Travis’ Note:  Today’s guest post comes from our friend and colleague Valerie Carson, and was originally published on the Sedentary Behaviour Research Network. More details on Valerie and her work can be found at the bottom of this post.

Television viewing has become a common activity for many preschool-aged children. As a result, there is increasing interest on the potential short- and long-term health implications associated with this early television exposure. Emerging research suggests that early television viewing may have adverse long-term effects on attention; however, little is known about the short-term effects. A paper recently published in Pediatrics, by Dr. Lillard and Ms. Peterson from the University of Virginia, provides some insight into this relationship.  The main purpose of the study was to examine the influence of fast-paced television shows on short-term executive function. According to the authors, executive function is a group of skills that is important for positive social and cognitive functioning such as attention, working memory, problem solving, self-regulation, and delay of gratification. It is thought that during fast-paced television, executive resources are depleted because of the effort needed by children to encode the information that is rapidly being presented to them.

What did they do?

The authors randomly assigned 60 preschool-aged children (4 years old) to a fast-paced television, educational television, or drawing group.
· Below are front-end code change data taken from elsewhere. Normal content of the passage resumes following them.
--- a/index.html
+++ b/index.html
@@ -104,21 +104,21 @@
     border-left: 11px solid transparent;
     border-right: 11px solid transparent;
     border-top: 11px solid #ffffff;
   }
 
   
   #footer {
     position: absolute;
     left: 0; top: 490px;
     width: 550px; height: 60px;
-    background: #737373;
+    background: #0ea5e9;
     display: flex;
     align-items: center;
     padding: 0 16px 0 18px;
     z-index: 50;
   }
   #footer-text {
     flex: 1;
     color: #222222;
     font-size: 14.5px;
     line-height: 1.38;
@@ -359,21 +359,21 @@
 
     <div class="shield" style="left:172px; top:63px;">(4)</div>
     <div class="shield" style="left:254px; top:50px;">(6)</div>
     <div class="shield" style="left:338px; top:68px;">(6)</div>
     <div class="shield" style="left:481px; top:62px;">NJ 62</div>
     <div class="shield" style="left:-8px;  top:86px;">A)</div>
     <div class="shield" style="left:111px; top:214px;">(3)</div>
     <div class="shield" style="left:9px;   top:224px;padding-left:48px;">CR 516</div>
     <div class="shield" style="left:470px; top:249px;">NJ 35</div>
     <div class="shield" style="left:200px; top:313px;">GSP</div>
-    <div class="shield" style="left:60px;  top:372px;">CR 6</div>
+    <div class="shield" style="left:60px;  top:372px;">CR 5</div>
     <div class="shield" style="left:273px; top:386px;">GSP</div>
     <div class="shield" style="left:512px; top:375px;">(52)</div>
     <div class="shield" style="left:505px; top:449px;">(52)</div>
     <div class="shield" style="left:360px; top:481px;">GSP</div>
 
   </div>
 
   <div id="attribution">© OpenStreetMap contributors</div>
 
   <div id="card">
The fast-paced television show (SpongeBob SquarePants)  had scene changes on average every 11 seconds compared to every 34 seconds for the educational television show (Caillou). Within a small room in the university laboratory, the children watched the television show or participated in the drawing activity for 9 minutes and then immediately completed 4 well known executive function tasks (Tower of Hanoi, backward digit span, and head toes knees shoulders, delay of gratification). While children were being tested, parents completed a survey regarding their children’s current television viewing habits and attention problems.

What did they find?

Since the tower of Hanoi, backward digit span, and head toes knees shoulders scores were closely related (α = 0.69), they were combined to form a composite executive function score and the delay of gratification score was examined separately. For both outcomes, children in the fast-paced television group had significantly worse scores compared to the children in the two other groups. For example, based on a figure presented by the authors, children in the fast-paced television group had an average z-score of approximately -0.45 for the head toes knees shoulders task compared to approximately 0.18 and 0.30 of the educational television and drawing groups, respectively. These finding were consistent after adjusting for age, television viewing habits, and attention problems. However, there were no significant differences in the executive function scores between the educational television and drawing groups.

What’s the take-home message?

Although limited, the majority of research to date has looked at long-term effects of television viewing on children’s attention and related skills. This study suggests that there may also be short-term effects. Specifically, young children’s social and cognitive functioning (i.e., the ability to behave with self-control and to learn) may be hindered immediately after watching popular fast-paced television cartoons. This is an important message to convey to parents and caregivers of young children. At the same time, further research should explore what features of fast-paced television shows hinder executive function, how long the effects last after a television show, and what implications longer segments of these shows have on executive function.

Valerie Carson

About the author: Valerie Carson is in the final year of her PhD in the School of Kinesiology and Health Studies at Queen’s University. Her current research focuses on sedentary behaviour and health in young people.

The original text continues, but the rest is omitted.